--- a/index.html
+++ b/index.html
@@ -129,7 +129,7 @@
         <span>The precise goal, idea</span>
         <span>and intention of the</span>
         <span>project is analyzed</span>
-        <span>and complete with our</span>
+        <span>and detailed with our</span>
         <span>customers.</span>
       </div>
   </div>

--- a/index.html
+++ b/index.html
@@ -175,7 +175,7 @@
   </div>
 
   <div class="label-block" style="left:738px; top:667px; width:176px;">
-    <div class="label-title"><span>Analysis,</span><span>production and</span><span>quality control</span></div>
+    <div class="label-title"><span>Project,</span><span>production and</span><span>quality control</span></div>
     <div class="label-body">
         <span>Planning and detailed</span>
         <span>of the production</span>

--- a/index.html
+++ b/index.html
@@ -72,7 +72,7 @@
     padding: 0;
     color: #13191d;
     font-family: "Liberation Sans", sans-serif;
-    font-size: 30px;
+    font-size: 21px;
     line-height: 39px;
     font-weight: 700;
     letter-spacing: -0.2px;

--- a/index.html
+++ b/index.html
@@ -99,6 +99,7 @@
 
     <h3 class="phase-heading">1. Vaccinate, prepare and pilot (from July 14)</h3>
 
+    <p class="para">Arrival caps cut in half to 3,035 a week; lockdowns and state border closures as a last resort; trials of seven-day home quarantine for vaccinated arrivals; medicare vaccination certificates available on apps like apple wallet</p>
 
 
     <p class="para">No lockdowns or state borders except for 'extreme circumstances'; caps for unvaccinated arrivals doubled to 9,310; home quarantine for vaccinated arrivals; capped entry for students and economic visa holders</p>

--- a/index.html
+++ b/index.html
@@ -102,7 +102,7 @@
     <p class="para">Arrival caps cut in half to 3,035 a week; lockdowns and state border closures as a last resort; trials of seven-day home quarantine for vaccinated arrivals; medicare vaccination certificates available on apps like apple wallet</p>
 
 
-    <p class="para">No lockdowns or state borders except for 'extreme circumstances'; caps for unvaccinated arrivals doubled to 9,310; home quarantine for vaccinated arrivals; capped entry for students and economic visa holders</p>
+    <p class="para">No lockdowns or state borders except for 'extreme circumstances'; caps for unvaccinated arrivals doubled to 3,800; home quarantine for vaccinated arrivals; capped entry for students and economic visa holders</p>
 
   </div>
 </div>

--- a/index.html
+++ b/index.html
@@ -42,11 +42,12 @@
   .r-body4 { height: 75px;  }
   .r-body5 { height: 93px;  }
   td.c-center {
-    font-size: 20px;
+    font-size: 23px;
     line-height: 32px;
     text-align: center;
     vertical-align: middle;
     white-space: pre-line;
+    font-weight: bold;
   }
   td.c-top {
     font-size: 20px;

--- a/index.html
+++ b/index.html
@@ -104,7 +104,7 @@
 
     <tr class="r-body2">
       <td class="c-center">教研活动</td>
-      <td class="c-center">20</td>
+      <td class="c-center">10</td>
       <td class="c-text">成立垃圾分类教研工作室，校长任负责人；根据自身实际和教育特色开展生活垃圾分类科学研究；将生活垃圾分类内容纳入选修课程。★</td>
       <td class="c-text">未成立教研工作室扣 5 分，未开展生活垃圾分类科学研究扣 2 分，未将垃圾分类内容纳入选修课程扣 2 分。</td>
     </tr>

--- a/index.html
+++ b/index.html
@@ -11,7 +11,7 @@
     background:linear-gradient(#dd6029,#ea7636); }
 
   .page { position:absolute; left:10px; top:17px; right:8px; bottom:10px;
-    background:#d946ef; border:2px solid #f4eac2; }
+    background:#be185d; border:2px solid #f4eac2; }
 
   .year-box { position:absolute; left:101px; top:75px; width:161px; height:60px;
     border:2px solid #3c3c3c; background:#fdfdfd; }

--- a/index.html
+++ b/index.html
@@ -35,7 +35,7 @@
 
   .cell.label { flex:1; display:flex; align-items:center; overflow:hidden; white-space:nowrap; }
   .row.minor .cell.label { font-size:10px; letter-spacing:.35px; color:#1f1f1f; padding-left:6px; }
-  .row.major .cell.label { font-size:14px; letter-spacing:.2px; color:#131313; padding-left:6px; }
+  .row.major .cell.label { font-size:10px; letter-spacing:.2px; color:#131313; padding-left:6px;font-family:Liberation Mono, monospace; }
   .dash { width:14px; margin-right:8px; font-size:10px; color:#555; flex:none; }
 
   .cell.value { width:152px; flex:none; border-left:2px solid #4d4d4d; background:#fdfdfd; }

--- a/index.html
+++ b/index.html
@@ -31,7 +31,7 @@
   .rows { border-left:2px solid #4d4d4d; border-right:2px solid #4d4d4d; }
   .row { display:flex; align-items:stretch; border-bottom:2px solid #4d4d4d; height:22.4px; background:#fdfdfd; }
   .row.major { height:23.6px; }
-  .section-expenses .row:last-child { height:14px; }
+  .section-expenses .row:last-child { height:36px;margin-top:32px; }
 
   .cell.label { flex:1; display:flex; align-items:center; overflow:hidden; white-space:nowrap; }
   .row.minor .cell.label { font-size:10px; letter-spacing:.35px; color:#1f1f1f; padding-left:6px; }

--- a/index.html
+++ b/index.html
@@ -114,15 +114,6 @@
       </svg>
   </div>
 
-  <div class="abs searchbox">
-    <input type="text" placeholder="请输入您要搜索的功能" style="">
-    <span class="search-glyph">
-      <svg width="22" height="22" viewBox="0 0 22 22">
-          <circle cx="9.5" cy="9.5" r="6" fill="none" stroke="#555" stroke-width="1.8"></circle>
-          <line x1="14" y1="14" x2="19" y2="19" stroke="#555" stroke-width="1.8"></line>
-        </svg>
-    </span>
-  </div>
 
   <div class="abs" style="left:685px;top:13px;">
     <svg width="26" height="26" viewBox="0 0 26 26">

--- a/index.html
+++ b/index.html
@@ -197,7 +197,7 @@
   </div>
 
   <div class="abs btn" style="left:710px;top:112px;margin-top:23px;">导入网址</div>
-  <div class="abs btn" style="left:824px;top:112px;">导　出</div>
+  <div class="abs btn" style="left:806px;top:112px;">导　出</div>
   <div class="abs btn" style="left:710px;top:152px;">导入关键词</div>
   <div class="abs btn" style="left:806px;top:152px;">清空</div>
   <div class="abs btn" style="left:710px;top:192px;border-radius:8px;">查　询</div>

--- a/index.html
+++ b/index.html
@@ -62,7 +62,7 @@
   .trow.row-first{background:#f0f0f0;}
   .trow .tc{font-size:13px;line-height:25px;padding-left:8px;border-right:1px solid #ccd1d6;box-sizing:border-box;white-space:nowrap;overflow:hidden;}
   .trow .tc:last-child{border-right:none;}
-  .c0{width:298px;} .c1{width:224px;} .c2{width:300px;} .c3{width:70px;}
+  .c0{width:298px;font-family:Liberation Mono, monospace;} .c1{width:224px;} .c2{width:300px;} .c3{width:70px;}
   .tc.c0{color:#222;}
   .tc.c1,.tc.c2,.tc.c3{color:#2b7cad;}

■ About this task
Matching lines for the string "Liberation": count them across the listing and reply with the number alone.

■ Exercise output
3